Tive o privilégio de em 1983, creio, ter entrevistado uma das enfermeiras portuguesas que esteve em França a apoiar Corpo Expedicionário Português. Penso que eram quatro (não tenho aqui a revista) e elas, foram, sem dúvida, as pioneiras mulheres portuguesas na guerra. Era uma senhora bastante idosa, de olhar sereno mas um pouco perdido, talvez, no horizonte das suas recordações. Entrevistei-a num lar, na zona de Campo de Ourique. O seu quarto, num primeiro andar, era uma espécie de montra de memórias. Havia muitas fotos. Ao longo do diálogo -revelou muita lucidez-, não disfarçou o orgulho por ter pertencido a um restrito grupo feminino que cumpriu a missão, ao lado dos soldados do seu País. Não posso afirmar, não me lembro, mas julgo que nunca chegou a receber qualquer condecoração por parte do Governo português.

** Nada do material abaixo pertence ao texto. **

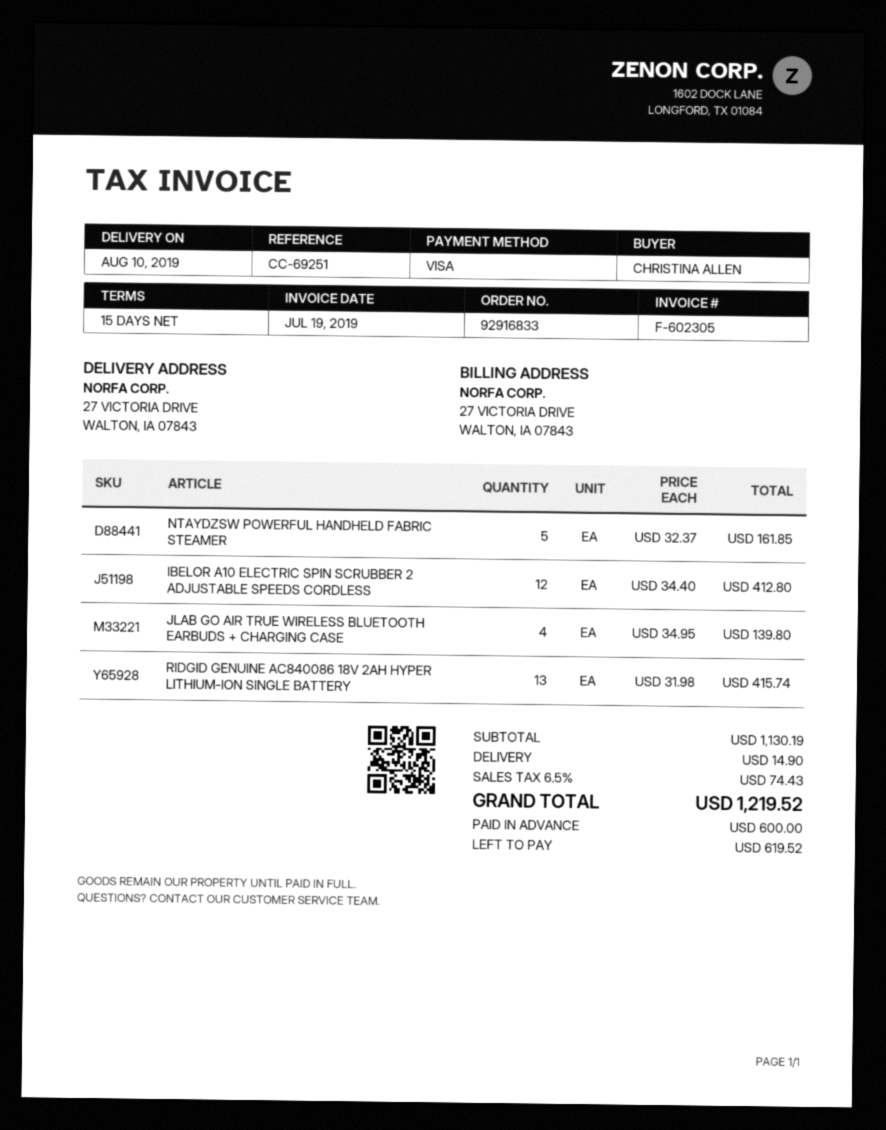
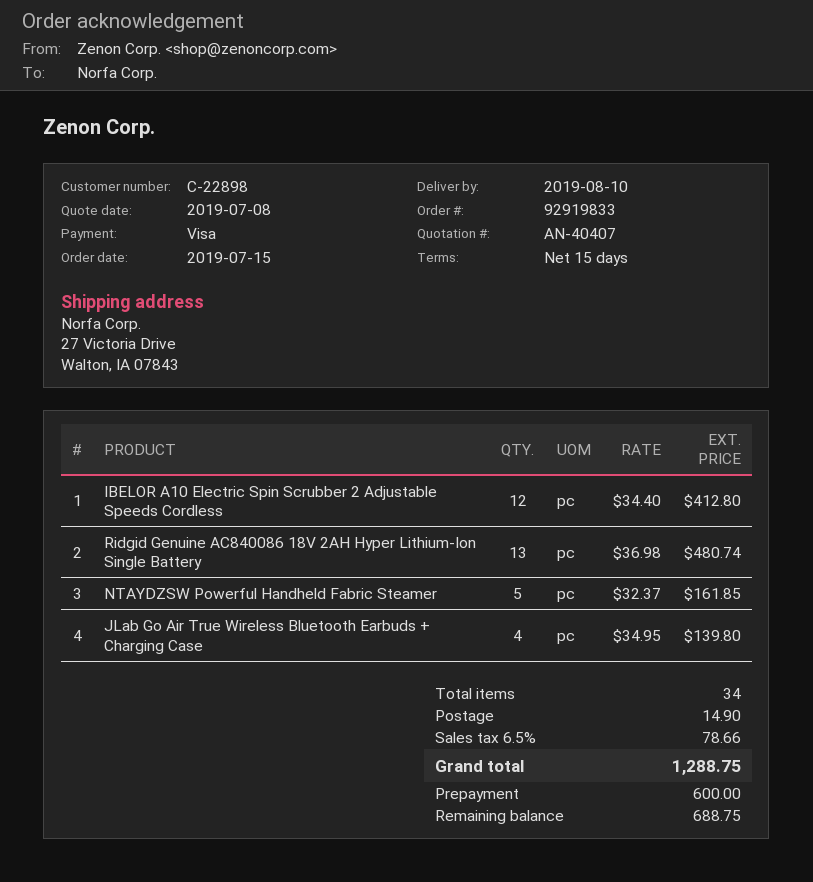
order number: 92916833 -> 92919833
RIDGID GENUINE AC840086 18V 2AH HYPER LITHIUM-ION SINGLE BATTERY: 13 x 31.98 = 415.74 -> 13 x 36.98 = 480.74
tax: 6.5% = 74.43 -> 6.5% = 78.66
total: 1219.52 -> 1288.75
balance: 619.52 -> 688.75

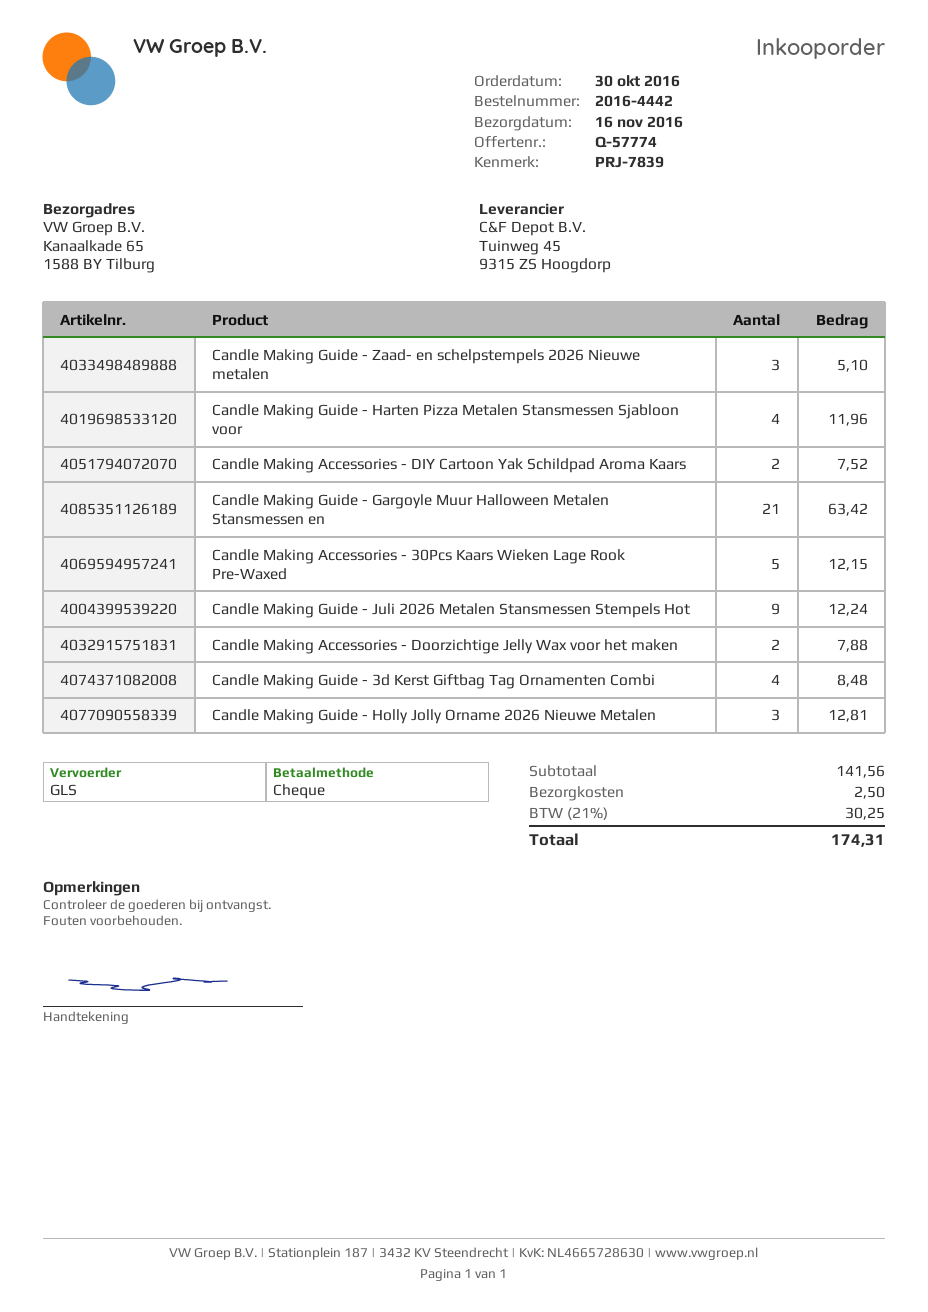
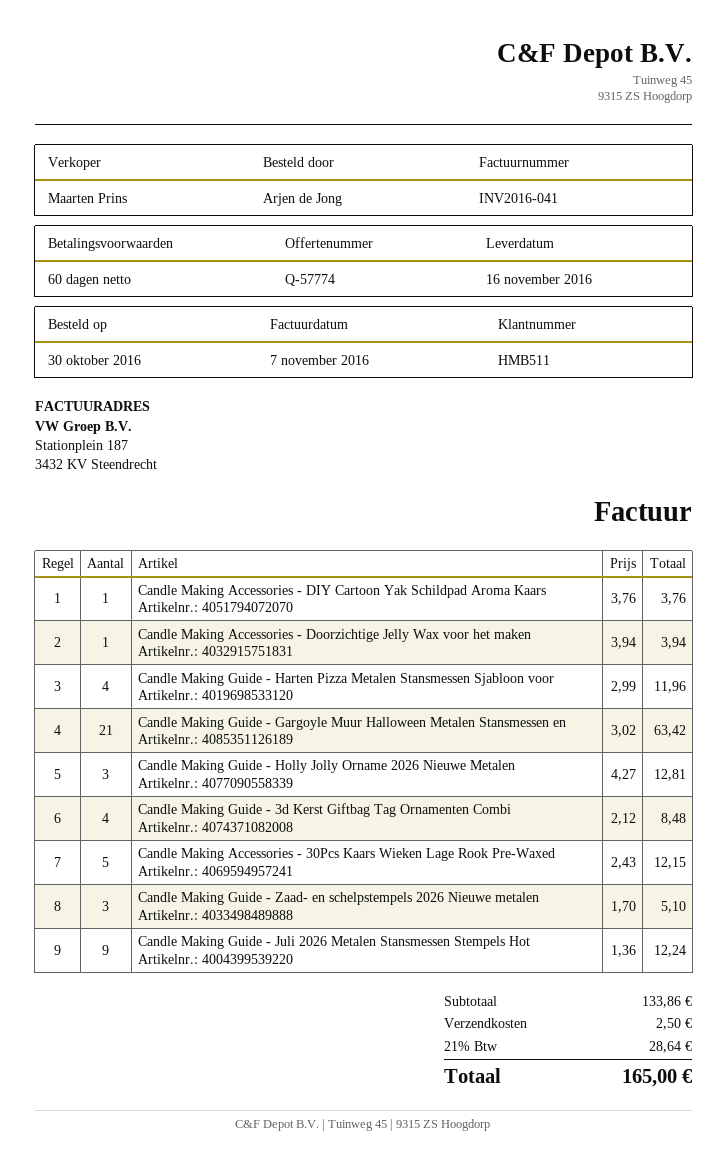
Candle Making Accessories - DIY Cartoon Yak Schildpad Aroma Kaars: 2 for 7.52 -> 1 for 3.76
Candle Making Accessories - Doorzichtige Jelly Wax voor het maken: 2 for 7.88 -> 1 for 3.94
subtotal: 141.56 -> 133.86
tax: 21% = 30.25 -> 21% = 28.64
total: 174.31 -> 165.00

No sangrento e vasto campo de batalha sucumbiram mais de nove milhões de soldados (de diferentes países). Quase dez mil portugueses mortos e milhares de feridos, colocados na Frente Ocidental, na Flandres (França). O Corpo Expedicionário Português (comandadas pelo general Gomes da Costa), participou na decisiva batalha de La Lys, uma das mais sangrentas travadas neste conflito, num período negro da História Mundial (iniciado a 28 de Julho de 1914). As tropas alemãs (com 50 mil homens) venceram, em sete horas, os militares portugueses num desaire verdadeiramente dramático. A 11de Novembro de 1918 foi assinado o Armistício que pôs fim ao conflito.


Passaram-se noventa e quatro anos e o Mundo, hoje, tal como há nove décadas atrás, continua vulnerável às ameaças quem vêm dos confins da existência: os humanos continuam a poder ser destruídos pela fome, pela peste e pela guerra. Os perigos não desapareceram. Há fome, há doenças e há guerras. É necessário, portanto, que também exista a coragem e a gratidão que Tom, em 1914, demonstrou ter quando, mais morto do que vivo, decidiu agarrar-se à vida.